[Records from a data source]
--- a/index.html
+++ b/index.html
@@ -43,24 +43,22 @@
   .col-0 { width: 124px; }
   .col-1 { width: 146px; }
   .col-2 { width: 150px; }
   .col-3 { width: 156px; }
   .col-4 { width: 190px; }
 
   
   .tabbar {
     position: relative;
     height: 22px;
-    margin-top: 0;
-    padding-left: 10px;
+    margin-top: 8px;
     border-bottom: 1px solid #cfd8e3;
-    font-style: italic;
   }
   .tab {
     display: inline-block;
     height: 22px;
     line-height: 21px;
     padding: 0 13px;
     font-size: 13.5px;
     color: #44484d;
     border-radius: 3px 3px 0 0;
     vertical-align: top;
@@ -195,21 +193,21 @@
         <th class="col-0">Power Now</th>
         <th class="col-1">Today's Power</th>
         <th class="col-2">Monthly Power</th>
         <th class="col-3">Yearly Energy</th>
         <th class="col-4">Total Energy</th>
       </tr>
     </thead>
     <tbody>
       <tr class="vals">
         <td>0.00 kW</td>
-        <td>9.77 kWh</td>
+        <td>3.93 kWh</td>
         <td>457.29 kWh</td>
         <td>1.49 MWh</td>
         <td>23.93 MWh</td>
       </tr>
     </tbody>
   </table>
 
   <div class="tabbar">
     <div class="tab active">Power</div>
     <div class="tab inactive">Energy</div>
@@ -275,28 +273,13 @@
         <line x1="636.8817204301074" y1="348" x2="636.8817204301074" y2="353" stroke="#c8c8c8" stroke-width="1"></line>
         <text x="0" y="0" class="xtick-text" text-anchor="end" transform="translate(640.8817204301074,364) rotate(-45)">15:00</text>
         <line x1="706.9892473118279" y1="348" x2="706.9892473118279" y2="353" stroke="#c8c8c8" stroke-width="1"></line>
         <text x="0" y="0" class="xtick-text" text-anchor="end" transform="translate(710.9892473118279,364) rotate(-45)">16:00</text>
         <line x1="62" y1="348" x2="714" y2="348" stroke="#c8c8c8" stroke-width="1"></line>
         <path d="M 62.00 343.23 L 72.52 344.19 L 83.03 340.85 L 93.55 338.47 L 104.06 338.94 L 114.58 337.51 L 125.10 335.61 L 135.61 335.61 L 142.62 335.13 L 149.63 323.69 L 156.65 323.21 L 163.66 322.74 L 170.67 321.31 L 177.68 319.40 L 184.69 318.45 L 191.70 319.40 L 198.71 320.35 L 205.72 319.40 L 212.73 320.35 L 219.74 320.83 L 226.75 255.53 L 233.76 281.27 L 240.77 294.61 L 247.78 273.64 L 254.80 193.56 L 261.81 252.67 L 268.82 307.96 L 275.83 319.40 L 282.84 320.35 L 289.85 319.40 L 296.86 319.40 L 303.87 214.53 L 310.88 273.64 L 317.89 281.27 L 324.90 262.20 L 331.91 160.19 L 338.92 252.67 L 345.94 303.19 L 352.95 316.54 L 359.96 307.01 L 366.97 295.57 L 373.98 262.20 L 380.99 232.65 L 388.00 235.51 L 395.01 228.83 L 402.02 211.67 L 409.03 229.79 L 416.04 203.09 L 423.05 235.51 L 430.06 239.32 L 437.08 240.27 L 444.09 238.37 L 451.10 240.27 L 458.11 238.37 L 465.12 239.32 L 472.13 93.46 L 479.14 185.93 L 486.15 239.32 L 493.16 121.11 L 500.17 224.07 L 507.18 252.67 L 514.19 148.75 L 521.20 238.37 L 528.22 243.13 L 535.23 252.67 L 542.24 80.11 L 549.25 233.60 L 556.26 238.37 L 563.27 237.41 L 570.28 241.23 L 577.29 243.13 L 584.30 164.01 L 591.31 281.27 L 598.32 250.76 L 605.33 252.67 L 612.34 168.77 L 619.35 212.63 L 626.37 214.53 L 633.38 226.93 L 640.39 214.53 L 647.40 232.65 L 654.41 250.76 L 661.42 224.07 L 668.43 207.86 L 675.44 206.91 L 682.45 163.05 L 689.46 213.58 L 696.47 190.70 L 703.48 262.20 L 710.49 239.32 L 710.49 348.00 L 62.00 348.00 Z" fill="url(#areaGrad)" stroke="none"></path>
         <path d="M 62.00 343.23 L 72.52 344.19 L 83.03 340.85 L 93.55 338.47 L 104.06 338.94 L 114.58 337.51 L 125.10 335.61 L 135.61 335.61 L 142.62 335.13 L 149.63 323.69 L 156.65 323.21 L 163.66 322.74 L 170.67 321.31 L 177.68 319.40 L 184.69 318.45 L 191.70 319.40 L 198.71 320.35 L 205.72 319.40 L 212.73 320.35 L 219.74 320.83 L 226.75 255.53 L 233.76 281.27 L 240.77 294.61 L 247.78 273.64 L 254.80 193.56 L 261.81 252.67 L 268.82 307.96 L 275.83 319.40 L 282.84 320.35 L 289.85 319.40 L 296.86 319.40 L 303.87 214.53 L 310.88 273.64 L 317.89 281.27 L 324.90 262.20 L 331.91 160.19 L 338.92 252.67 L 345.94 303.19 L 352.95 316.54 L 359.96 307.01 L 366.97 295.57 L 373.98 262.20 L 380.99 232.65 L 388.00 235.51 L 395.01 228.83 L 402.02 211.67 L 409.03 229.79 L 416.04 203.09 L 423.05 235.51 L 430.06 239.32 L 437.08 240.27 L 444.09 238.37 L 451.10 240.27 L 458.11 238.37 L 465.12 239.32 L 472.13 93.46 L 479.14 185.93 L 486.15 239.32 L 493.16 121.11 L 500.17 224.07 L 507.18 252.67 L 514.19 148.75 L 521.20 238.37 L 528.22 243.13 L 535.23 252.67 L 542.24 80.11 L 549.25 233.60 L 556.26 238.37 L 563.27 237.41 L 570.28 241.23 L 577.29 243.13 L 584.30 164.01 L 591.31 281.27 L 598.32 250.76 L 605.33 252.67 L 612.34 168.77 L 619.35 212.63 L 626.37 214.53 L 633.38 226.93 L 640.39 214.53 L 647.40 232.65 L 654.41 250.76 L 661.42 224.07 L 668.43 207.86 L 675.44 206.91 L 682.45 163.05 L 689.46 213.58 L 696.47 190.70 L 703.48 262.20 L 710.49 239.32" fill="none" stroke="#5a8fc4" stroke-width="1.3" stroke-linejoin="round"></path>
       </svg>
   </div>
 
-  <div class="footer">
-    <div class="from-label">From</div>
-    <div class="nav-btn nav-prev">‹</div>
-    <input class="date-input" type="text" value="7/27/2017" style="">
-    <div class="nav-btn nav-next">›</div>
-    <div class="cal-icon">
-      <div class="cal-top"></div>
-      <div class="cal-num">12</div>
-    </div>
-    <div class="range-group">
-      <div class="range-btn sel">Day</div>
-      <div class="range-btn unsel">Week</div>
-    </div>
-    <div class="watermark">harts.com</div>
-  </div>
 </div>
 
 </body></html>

---

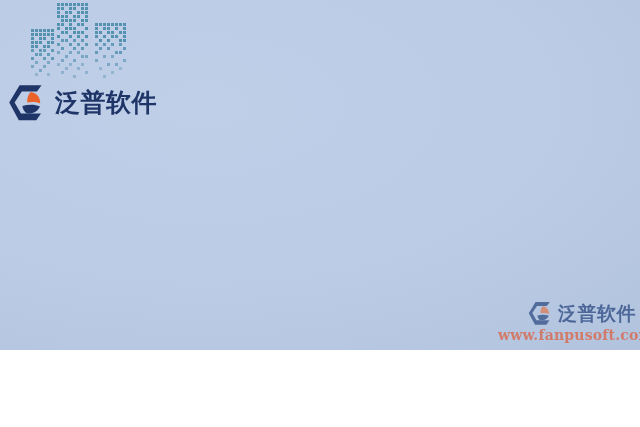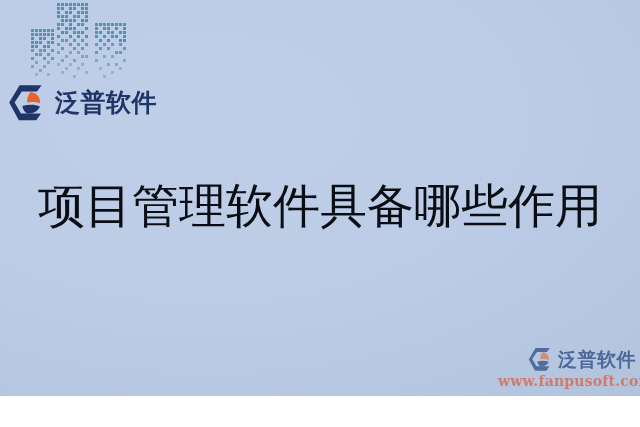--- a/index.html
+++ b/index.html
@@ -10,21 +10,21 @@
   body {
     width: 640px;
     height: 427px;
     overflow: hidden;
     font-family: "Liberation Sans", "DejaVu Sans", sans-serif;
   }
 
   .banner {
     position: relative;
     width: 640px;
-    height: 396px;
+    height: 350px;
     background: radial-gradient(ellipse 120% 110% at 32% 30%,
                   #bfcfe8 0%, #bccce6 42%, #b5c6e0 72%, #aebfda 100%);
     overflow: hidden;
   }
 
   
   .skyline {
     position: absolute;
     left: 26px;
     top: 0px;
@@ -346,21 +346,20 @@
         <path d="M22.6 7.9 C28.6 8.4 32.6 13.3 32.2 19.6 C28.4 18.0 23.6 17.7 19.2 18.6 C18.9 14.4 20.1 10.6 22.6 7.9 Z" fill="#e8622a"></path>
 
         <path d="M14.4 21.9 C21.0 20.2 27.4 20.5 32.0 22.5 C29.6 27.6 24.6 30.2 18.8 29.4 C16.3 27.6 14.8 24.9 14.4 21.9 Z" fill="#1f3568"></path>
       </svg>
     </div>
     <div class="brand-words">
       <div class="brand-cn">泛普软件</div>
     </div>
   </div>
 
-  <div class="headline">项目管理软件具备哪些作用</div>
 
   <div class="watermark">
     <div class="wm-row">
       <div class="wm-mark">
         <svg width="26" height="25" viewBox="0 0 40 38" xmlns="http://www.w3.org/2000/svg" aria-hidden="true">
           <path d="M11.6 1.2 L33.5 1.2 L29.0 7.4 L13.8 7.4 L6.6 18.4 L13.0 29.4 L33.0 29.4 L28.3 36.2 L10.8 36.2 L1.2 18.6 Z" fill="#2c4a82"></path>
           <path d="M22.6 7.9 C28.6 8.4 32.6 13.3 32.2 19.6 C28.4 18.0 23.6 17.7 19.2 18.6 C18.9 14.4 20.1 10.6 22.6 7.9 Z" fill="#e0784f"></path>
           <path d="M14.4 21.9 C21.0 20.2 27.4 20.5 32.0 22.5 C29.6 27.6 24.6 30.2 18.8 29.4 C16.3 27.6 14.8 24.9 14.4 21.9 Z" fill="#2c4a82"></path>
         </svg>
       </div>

▶ [Your assignment] Lines that hold "font" are the ones to copy, so pick each out from the data.

▶ [Output]
-    font-style: italic;
     font-size: 13.5px;
     font-family: "Liberation Sans", "DejaVu Sans", sans-serif;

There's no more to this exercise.